Start of Source records
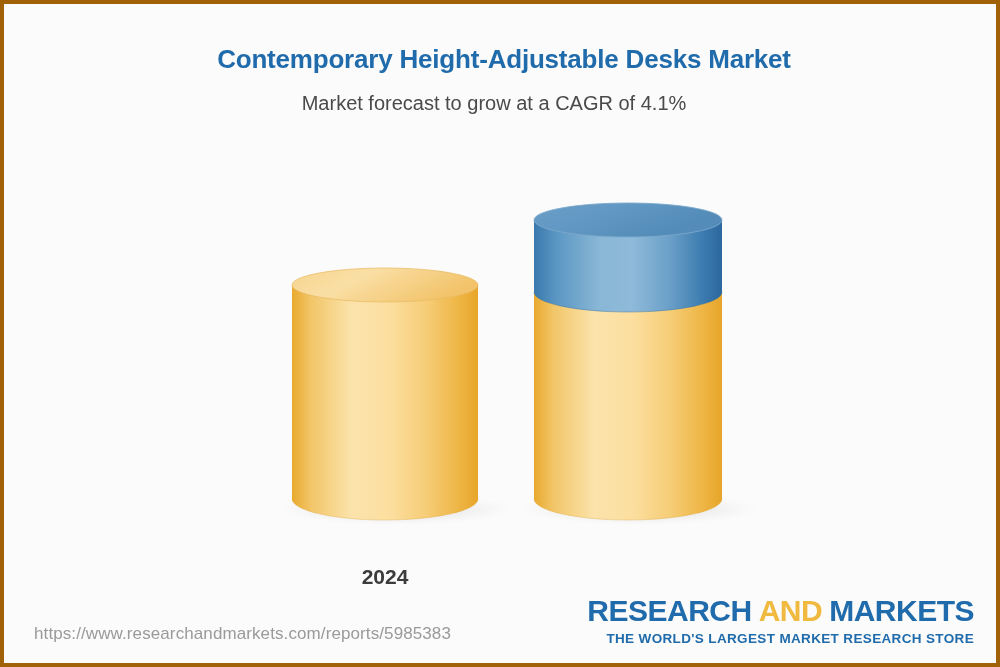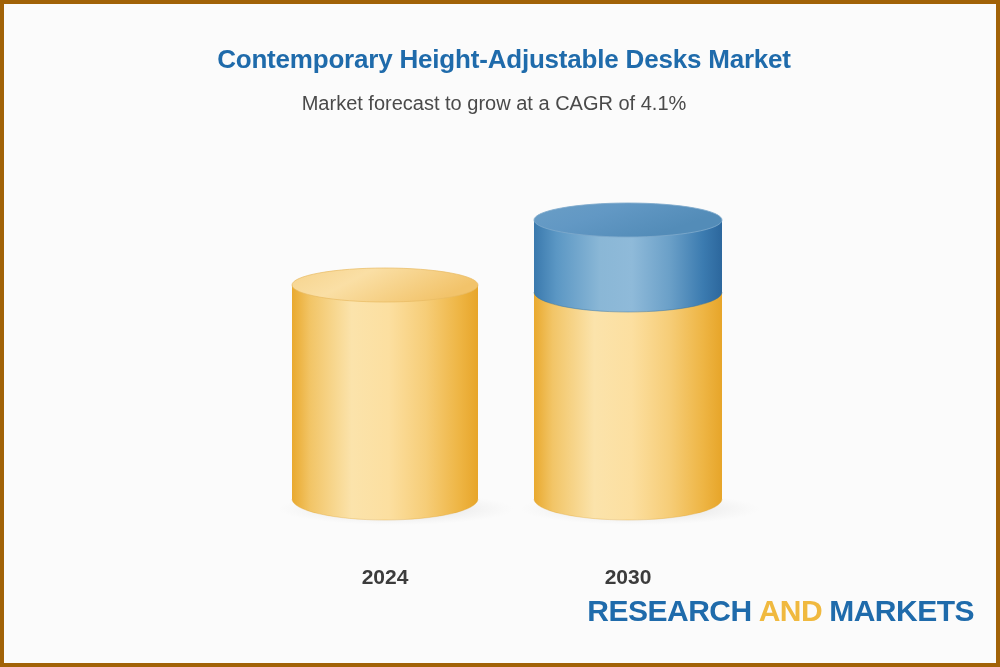--- a/index.html
+++ b/index.html
@@ -207,7 +207,6 @@
 
     <div class="cat-label c1">2024</div>
 
-    <div class="cat-label c2">2030</div>
 
   </div>
 

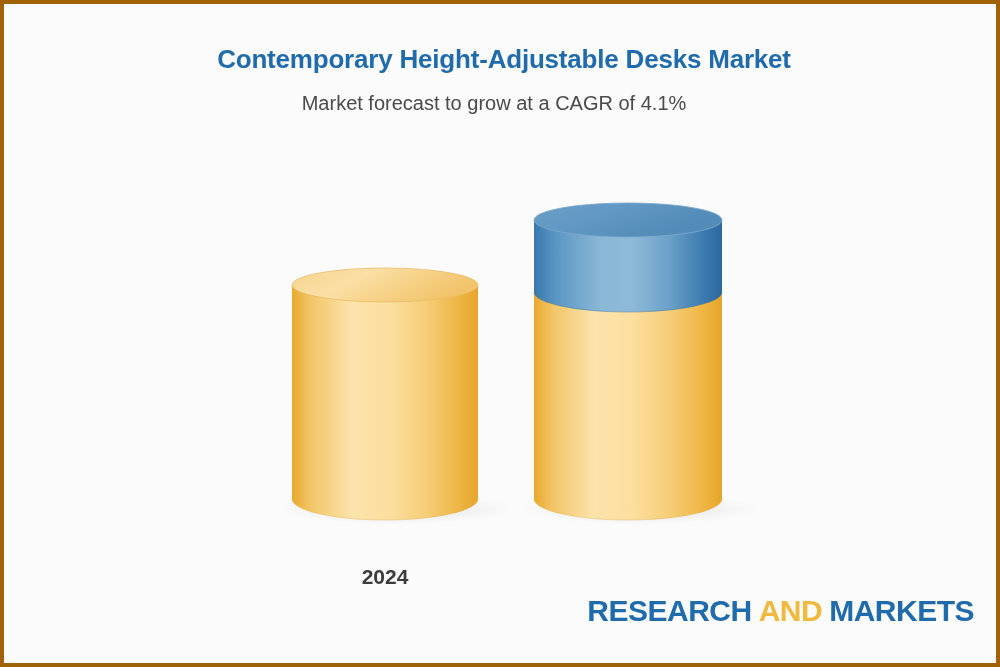--- a/index.html
+++ b/index.html
@@ -210,6 +210,7 @@
 
   </div>
 
+  <div class="footer-url">https://www.researchandmarkets.com/reports/5985383</div>
 
   <div class="logo">
     <div class="logo-main"><span>RESEARCH</span><span class="and" style="margin:0 7px;">AND</span><span>MARKETS</span></div>

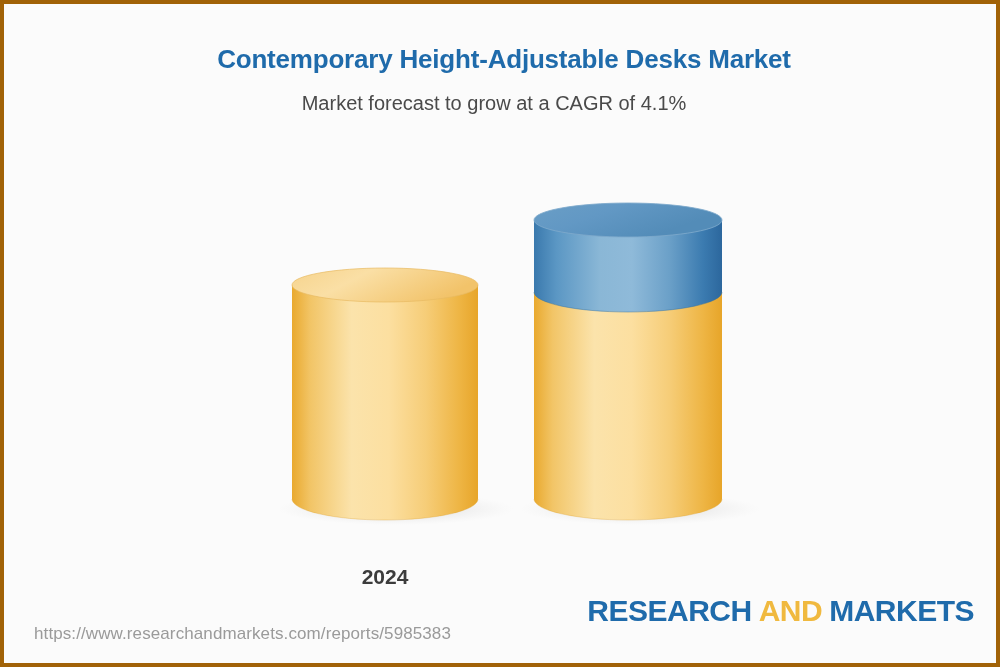--- a/index.html
+++ b/index.html
@@ -214,6 +214,7 @@
 
   <div class="logo">
     <div class="logo-main"><span>RESEARCH</span><span class="and" style="margin:0 7px;">AND</span><span>MARKETS</span></div>
+    <div class="logo-tag">THE WORLD'S LARGEST MARKET RESEARCH STORE</div>
   </div>
 
 </div>

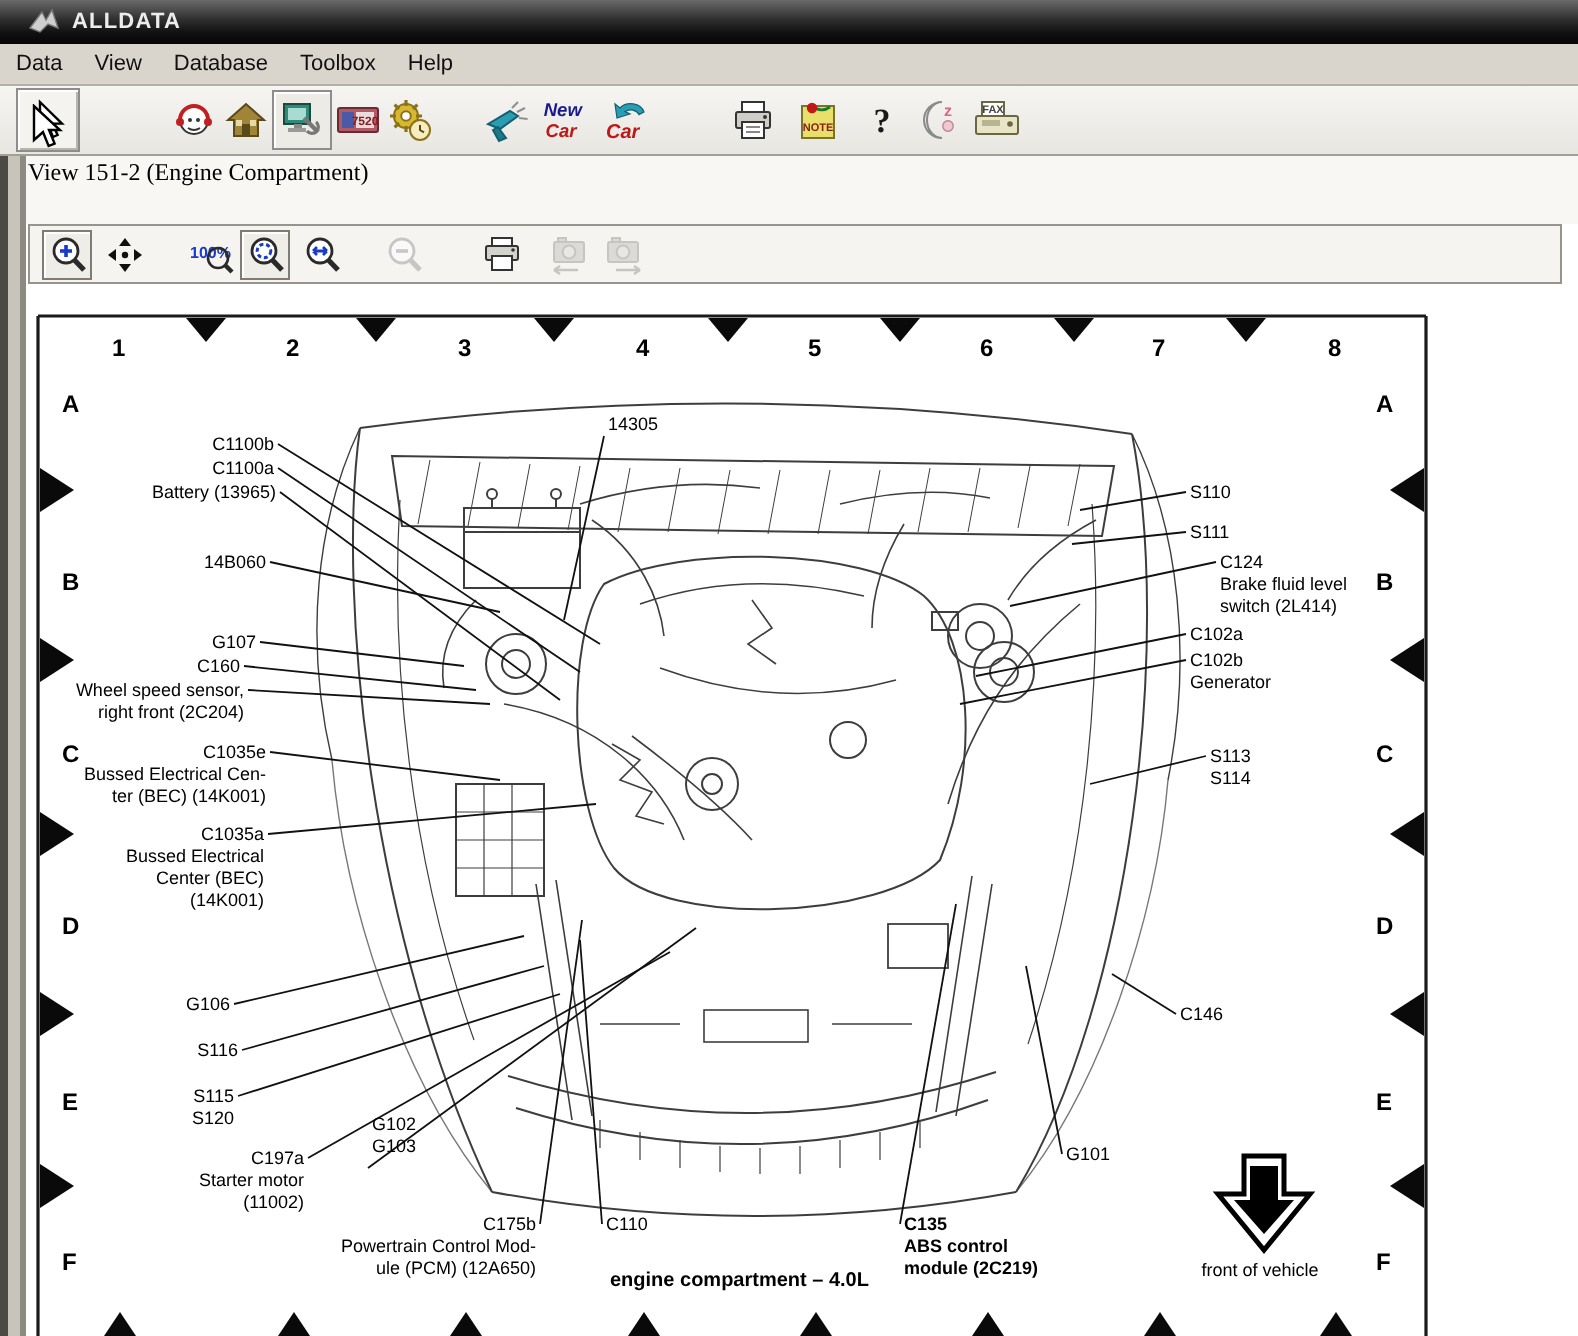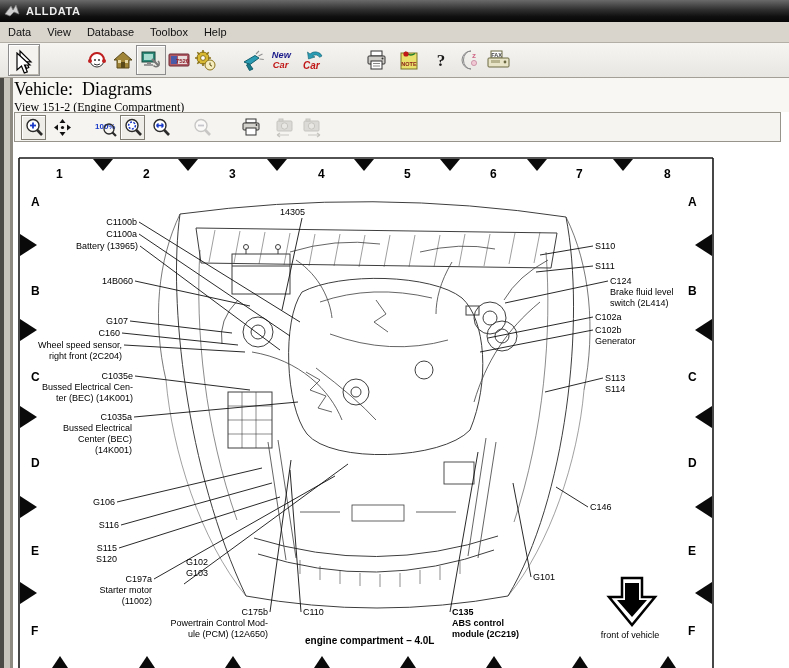--- a/index.html
+++ b/index.html
@@ -9,7 +9,7 @@
   
   .titlebar{position:absolute;top:0;left:0;width:789px;height:22px;
     background:linear-gradient(180deg,#6a6a6a 0%,#2e2e2e 45%,#101010 75%,#060606 100%);
-    display:flex;align-items:center;padding-left:4px;box-sizing:border-box;}
+    display:flex;align-items:center;padding-left:14px;box-sizing:border-box;}
   .titlebar .ttext{color:#ededed;font-weight:bold;font-size:11px;letter-spacing:.6px;margin-left:6px;}
 
   

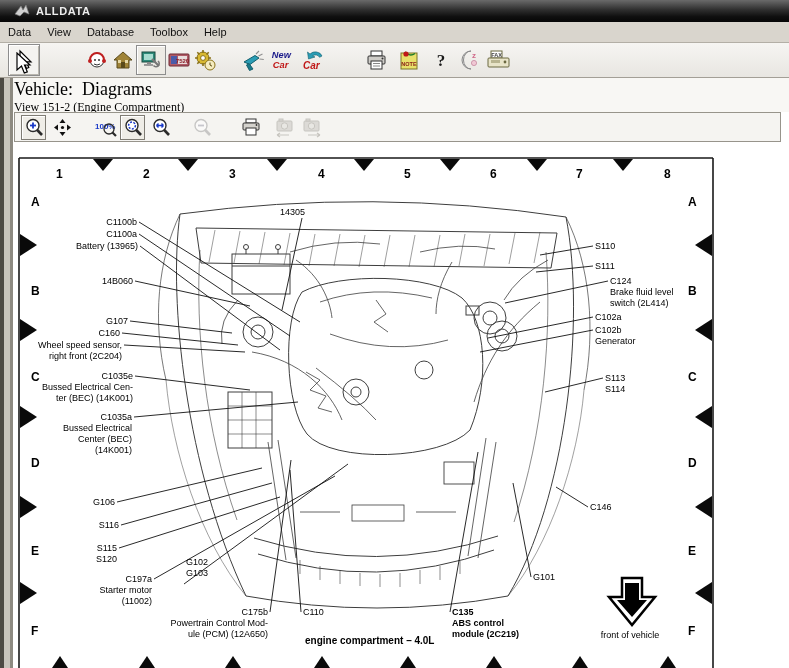--- a/index.html
+++ b/index.html
@@ -184,7 +184,6 @@
   </div>
 
 <div class="heading">
-  <div class="h1">Vehicle:  Diagrams</div>
   <div class="sub">View 151-2 (Engine Compartment)</div>
 </div>
 

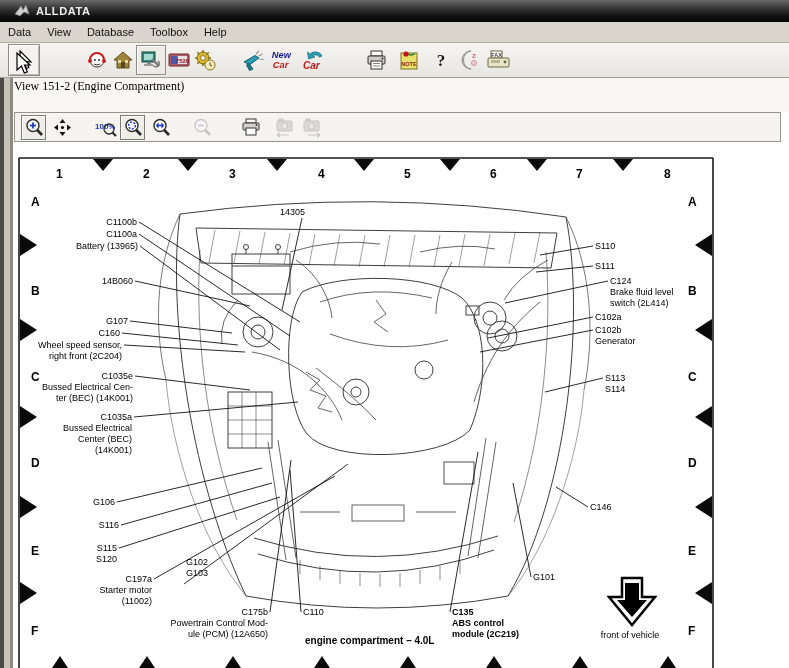--- a/index.html
+++ b/index.html
@@ -411,7 +411,7 @@
       <div class="callout" style="top: 99px; right: 651px; text-align: right;">
         <div>Battery (13965)</div>
       </div>
-      <div class="callout" style="top: 65px; left: 280px;">
+      <div class="callout" style="top: 65px; left: 304px;">
         <div>14305</div>
       </div>
       <div class="callout" style="top: 134px; right: 656px; text-align: right;">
End of Source records
### Exercise
Each record above must be retyped exactly as given, with the images excluded.

### Exercise result
--- a/index.html
+++ b/index.html
@@ -207,7 +207,6 @@
 
     <div class="cat-label c1">2024</div>
 
-    <div class="cat-label c2">2030</div>
 
   </div>
 

--- a/index.html
+++ b/index.html
@@ -210,6 +210,7 @@
 
   </div>
 
+  <div class="footer-url">https://www.researchandmarkets.com/reports/5985383</div>
 
   <div class="logo">
     <div class="logo-main"><span>RESEARCH</span><span class="and" style="margin:0 7px;">AND</span><span>MARKETS</span></div>

--- a/index.html
+++ b/index.html
@@ -214,6 +214,7 @@
 
   <div class="logo">
     <div class="logo-main"><span>RESEARCH</span><span class="and" style="margin:0 7px;">AND</span><span>MARKETS</span></div>
+    <div class="logo-tag">THE WORLD'S LARGEST MARKET RESEARCH STORE</div>
   </div>
 
 </div>

--- a/index.html
+++ b/index.html
@@ -9,7 +9,7 @@
   
   .titlebar{position:absolute;top:0;left:0;width:789px;height:22px;
     background:linear-gradient(180deg,#6a6a6a 0%,#2e2e2e 45%,#101010 75%,#060606 100%);
-    display:flex;align-items:center;padding-left:4px;box-sizing:border-box;}
+    display:flex;align-items:center;padding-left:14px;box-sizing:border-box;}
   .titlebar .ttext{color:#ededed;font-weight:bold;font-size:11px;letter-spacing:.6px;margin-left:6px;}
 
   

--- a/index.html
+++ b/index.html
@@ -184,7 +184,6 @@
   </div>
 
 <div class="heading">
-  <div class="h1">Vehicle:  Diagrams</div>
   <div class="sub">View 151-2 (Engine Compartment)</div>
 </div>
 

--- a/index.html
+++ b/index.html
@@ -411,7 +411,7 @@
       <div class="callout" style="top: 99px; right: 651px; text-align: right;">
         <div>Battery (13965)</div>
       </div>
-      <div class="callout" style="top: 65px; left: 280px;">
+      <div class="callout" style="top: 65px; left: 304px;">
         <div>14305</div>
       </div>
       <div class="callout" style="top: 134px; right: 656px; text-align: right;">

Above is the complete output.